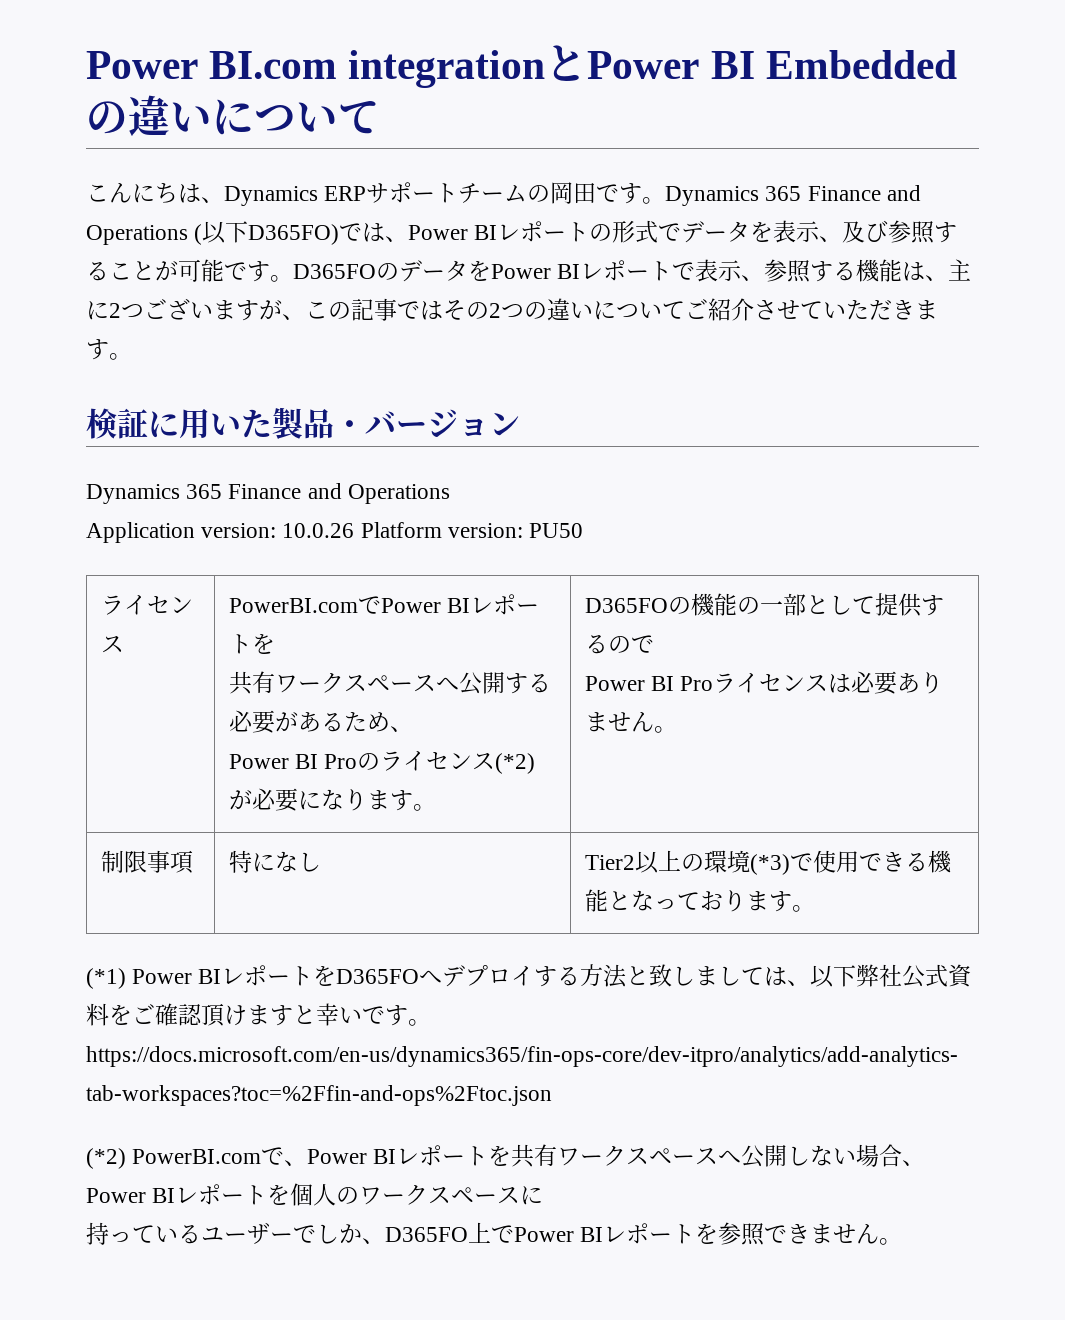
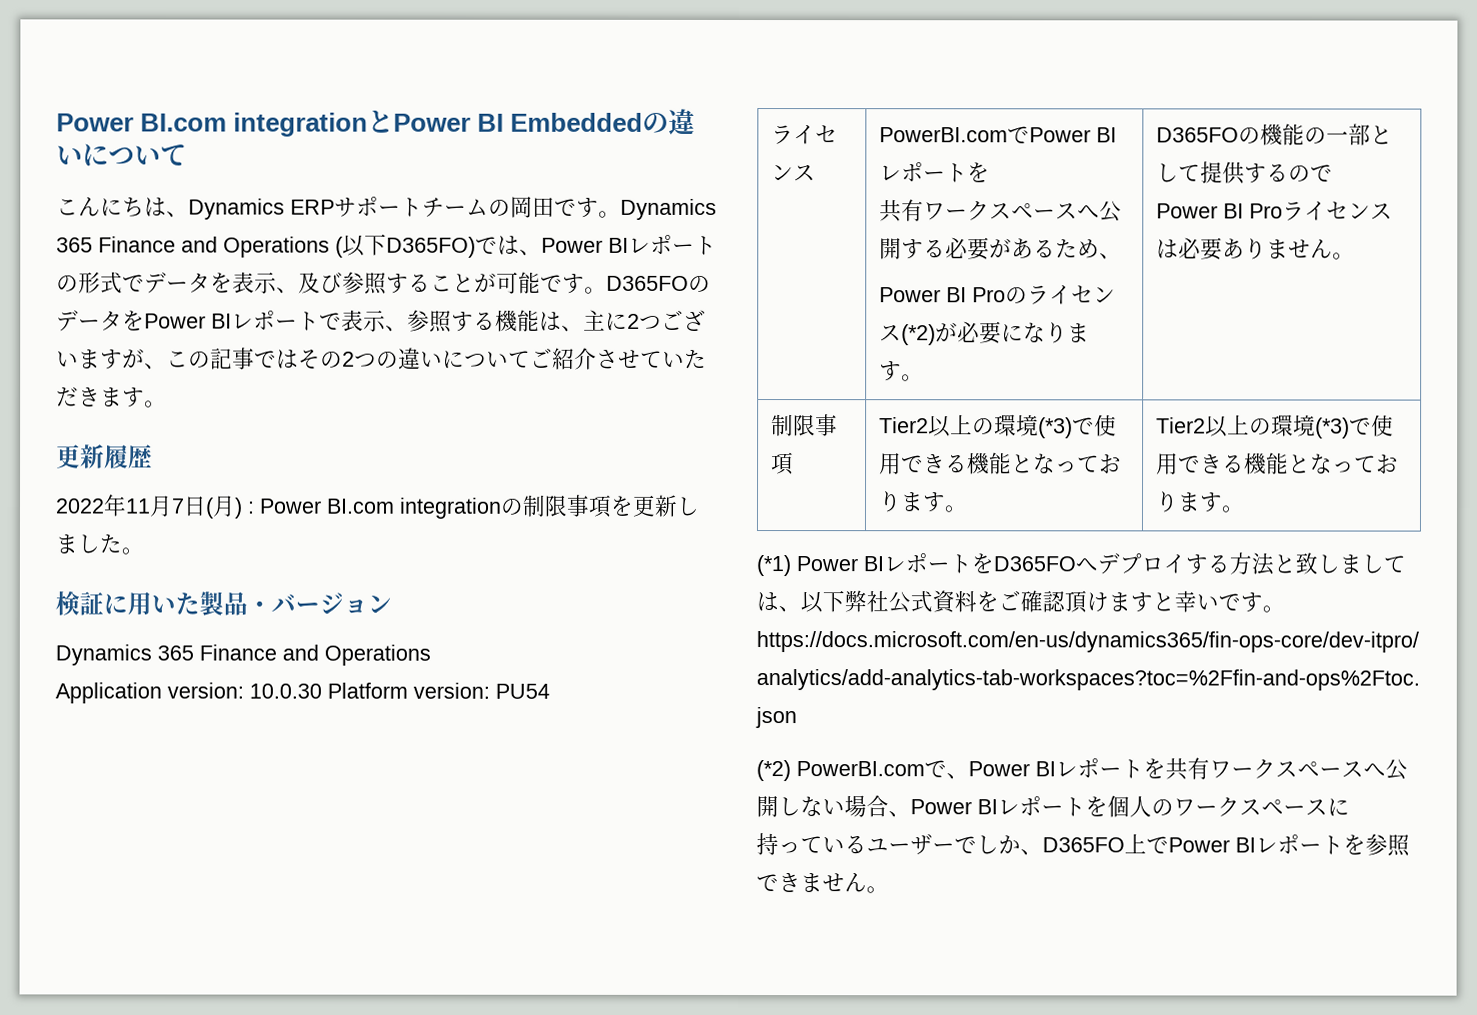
+ 更新履歴
+ 2022年11月7日(月) : Power BI.com integrationの制限事項を更新しました。
- Application version: 10.0.26 Platform version: PU50
+ Application version: 10.0.30 Platform version: PU54
- 制限事項 | 特になし | Tier2以上の環境(*3)で使用できる機能となっております。
+ 制限事項 | Tier2以上の環境(*3)で使用できる機能となっております。 | Tier2以上の環境(*3)で使用できる機能となっております。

________________________________________

AIM OF THE EXERCISE:
Return the entries above in full and unchanged, omitting every image.

PROBLEM SOLUTION:
+ 更新履歴
+ 2022年11月7日(月) : Power BI.com integrationの制限事項を更新しました。
- Application version: 10.0.26 Platform version: PU50
+ Application version: 10.0.30 Platform version: PU54
- 制限事項 | 特になし | Tier2以上の環境(*3)で使用できる機能となっております。
+ 制限事項 | Tier2以上の環境(*3)で使用できる機能となっております。 | Tier2以上の環境(*3)で使用できる機能となっております。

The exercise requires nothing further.